Problem. Repeat the entries below exactly. Drop the pictures.

######

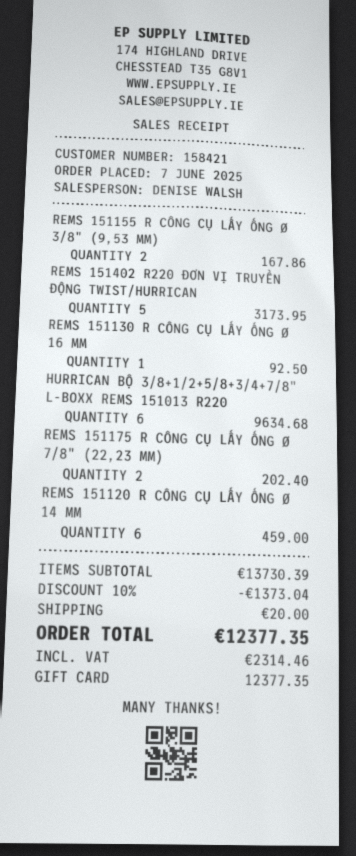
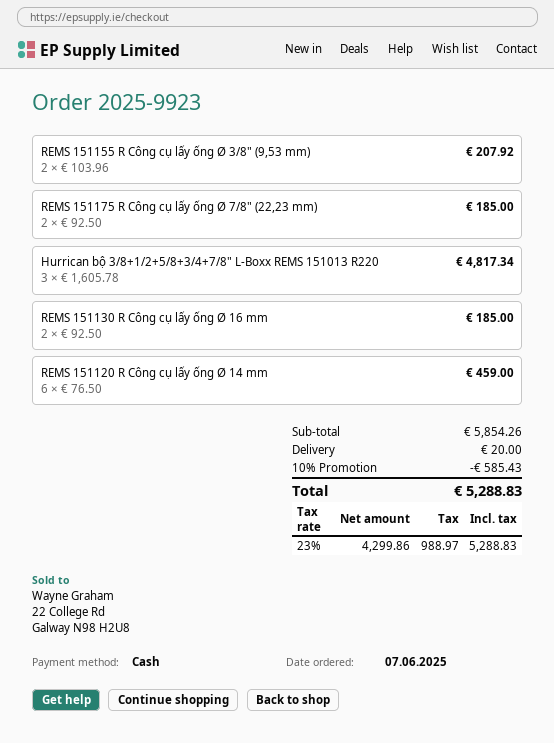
payment method: gift card -> cash
REMS 151155 R CÔNG CỤ LẤY ỐNG Ø 3/8" (9,53 MM): 2 for 167.86 -> 2 for 207.92
REMS 151402 R220 ĐƠN VỊ TRUYỀN ĐỘNG TWIST/HURRICAN: 5 for 3173.95 -> none
REMS 151130 R CÔNG CỤ LẤY ỐNG Ø 16 MM: 1 for 92.50 -> 2 for 185.00
HURRICAN BỘ 3/8+1/2+5/8+3/4+7/8" L-BOXX REMS 151013 R220: 6 for 9634.68 -> 3 for 4817.34
REMS 151175 R CÔNG CỤ LẤY ỐNG Ø 7/8" (22,23 MM): 2 for 202.40 -> 2 for 185.00
subtotal: 13730.39 -> 5854.26
discount: 10% = 1373.04 -> 10% = 585.43
tax: 2314.46 -> 988.97
total: 12377.35 -> 5288.83

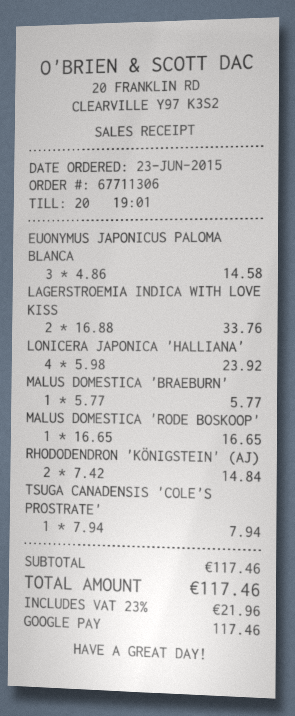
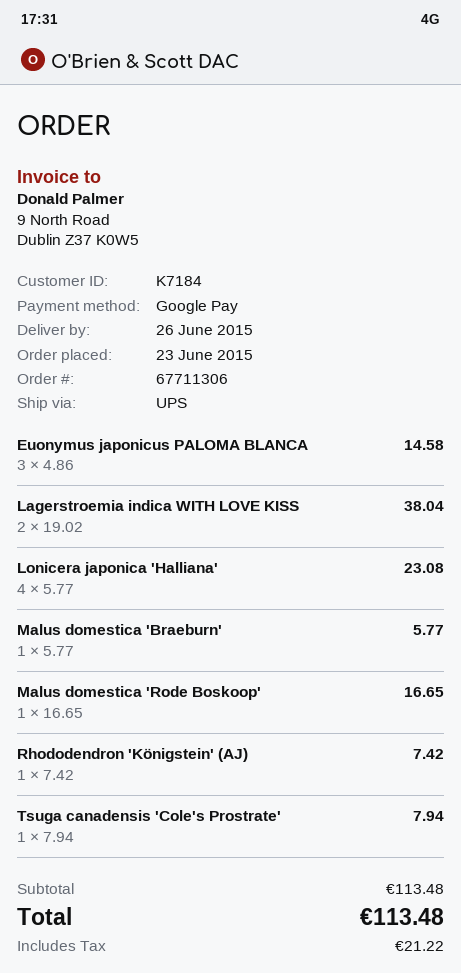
LAGERSTROEMIA INDICA WITH LOVE KISS: 2 x 16.88 = 33.76 -> 2 x 19.02 = 38.04
LONICERA JAPONICA 'HALLIANA': 4 x 5.98 = 23.92 -> 4 x 5.77 = 23.08
RHODODENDRON 'KÖNIGSTEIN' (AJ): 2 x 7.42 = 14.84 -> 1 x 7.42 = 7.42
subtotal: 117.46 -> 113.48
tax: 21.96 -> 21.22
total: 117.46 -> 113.48

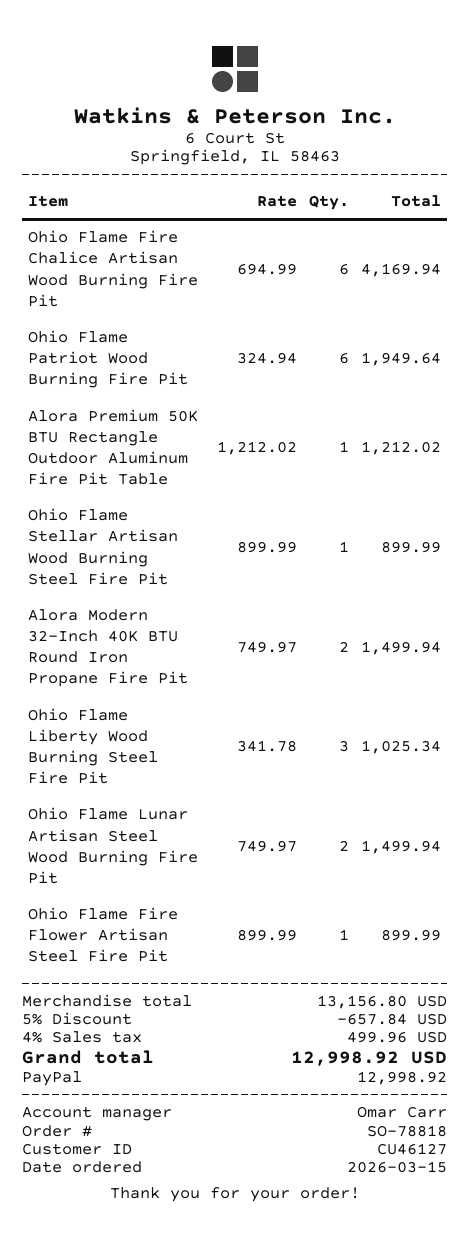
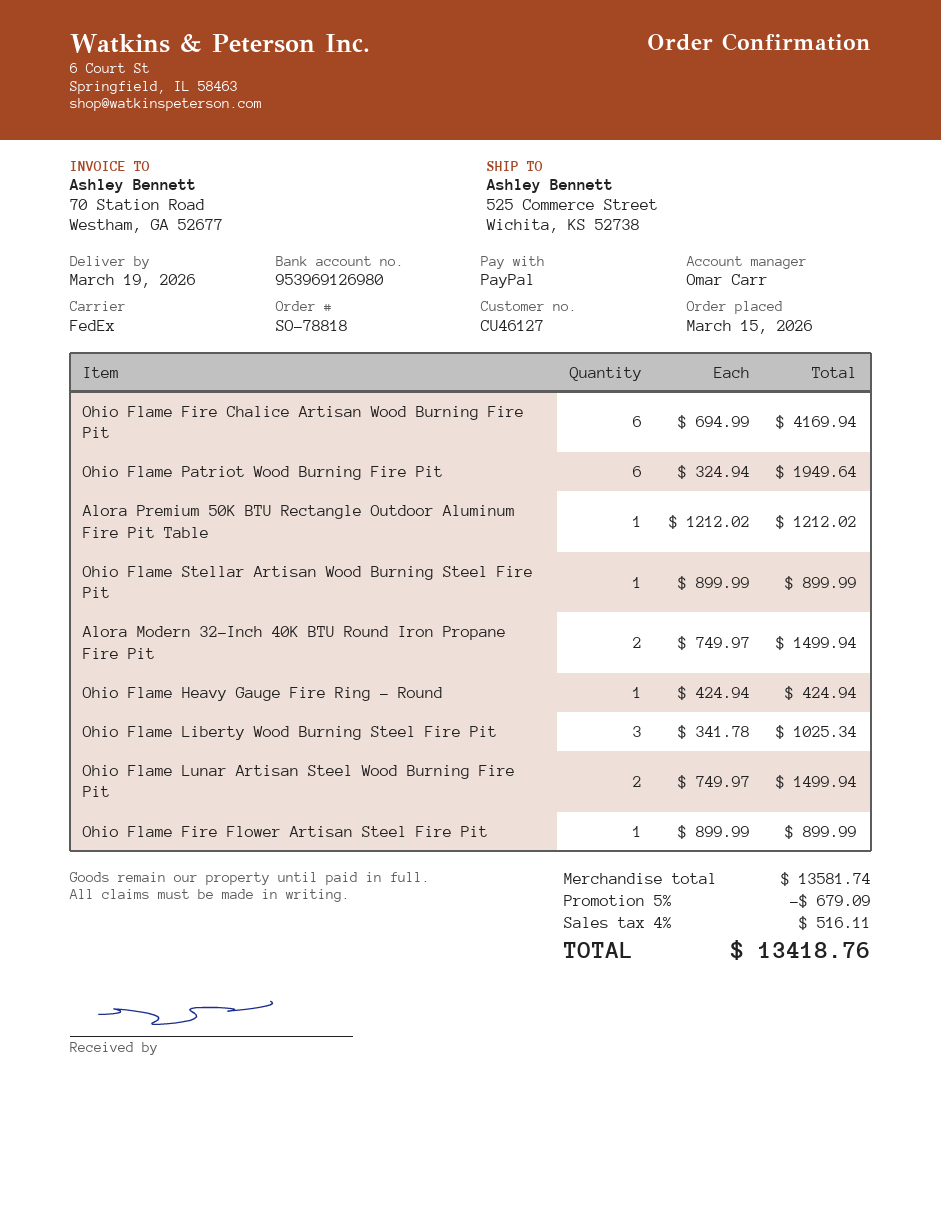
Ohio Flame Heavy Gauge Fire Ring - Round: none -> 1 x 424.94 = 424.94
subtotal: 13156.80 -> 13581.74
discount: 5% = 657.84 -> 5% = 679.09
tax: 4% = 499.96 -> 4% = 516.11
total: 12998.92 -> 13418.76

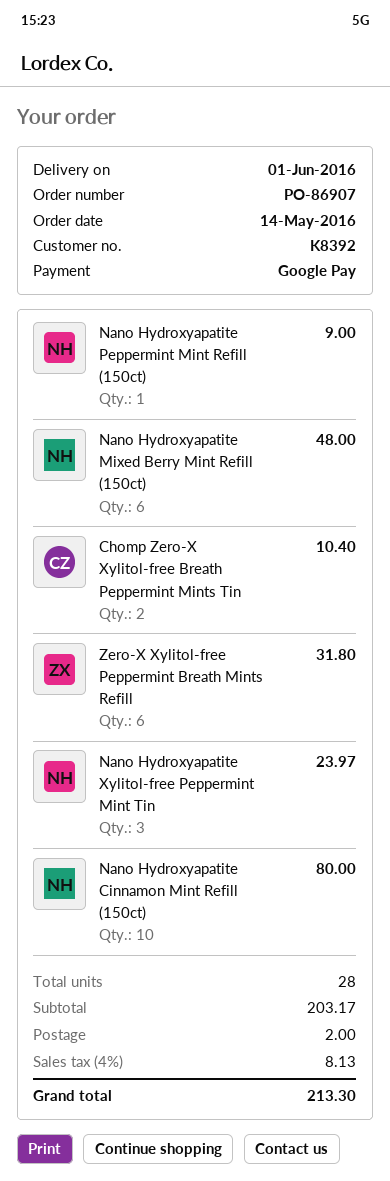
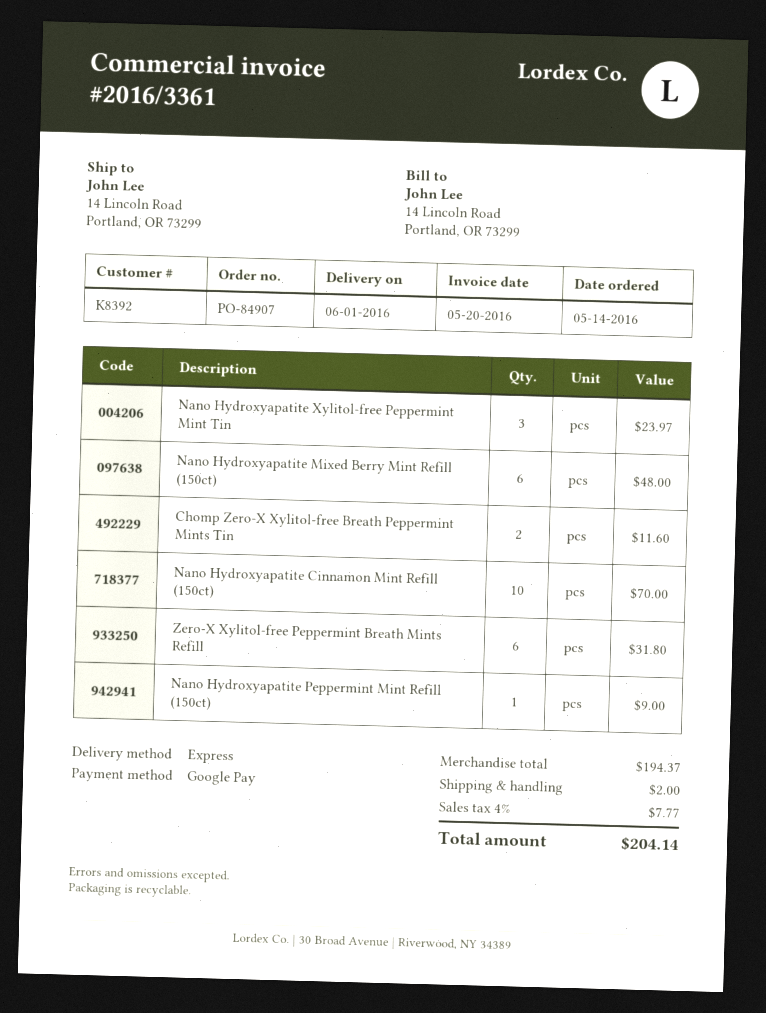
order number: PO-86907 -> PO-84907
Chomp Zero-X Xylitol-free Breath Peppermint Mints Tin: 2 for 10.40 -> 2 for 11.60
Nano Hydroxyapatite Cinnamon Mint Refill (150ct): 10 for 80.00 -> 10 for 70.00
subtotal: 203.17 -> 194.37
tax: 4% = 8.13 -> 4% = 7.77
total: 213.30 -> 204.14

######

Result.
payment method: gift card -> cash
REMS 151155 R CÔNG CỤ LẤY ỐNG Ø 3/8" (9,53 MM): 2 for 167.86 -> 2 for 207.92
REMS 151402 R220 ĐƠN VỊ TRUYỀN ĐỘNG TWIST/HURRICAN: 5 for 3173.95 -> none
REMS 151130 R CÔNG CỤ LẤY ỐNG Ø 16 MM: 1 for 92.50 -> 2 for 185.00
HURRICAN BỘ 3/8+1/2+5/8+3/4+7/8" L-BOXX REMS 151013 R220: 6 for 9634.68 -> 3 for 4817.34
REMS 151175 R CÔNG CỤ LẤY ỐNG Ø 7/8" (22,23 MM): 2 for 202.40 -> 2 for 185.00
subtotal: 13730.39 -> 5854.26
discount: 10% = 1373.04 -> 10% = 585.43
tax: 2314.46 -> 988.97
total: 12377.35 -> 5288.83

LAGERSTROEMIA INDICA WITH LOVE KISS: 2 x 16.88 = 33.76 -> 2 x 19.02 = 38.04
LONICERA JAPONICA 'HALLIANA': 4 x 5.98 = 23.92 -> 4 x 5.77 = 23.08
RHODODENDRON 'KÖNIGSTEIN' (AJ): 2 x 7.42 = 14.84 -> 1 x 7.42 = 7.42
subtotal: 117.46 -> 113.48
tax: 21.96 -> 21.22
total: 117.46 -> 113.48

Ohio Flame Heavy Gauge Fire Ring - Round: none -> 1 x 424.94 = 424.94
subtotal: 13156.80 -> 13581.74
discount: 5% = 657.84 -> 5% = 679.09
tax: 4% = 499.96 -> 4% = 516.11
total: 12998.92 -> 13418.76

order number: PO-86907 -> PO-84907
Chomp Zero-X Xylitol-free Breath Peppermint Mints Tin: 2 for 10.40 -> 2 for 11.60
Nano Hydroxyapatite Cinnamon Mint Refill (150ct): 10 for 80.00 -> 10 for 70.00
subtotal: 203.17 -> 194.37
tax: 4% = 8.13 -> 4% = 7.77
total: 213.30 -> 204.14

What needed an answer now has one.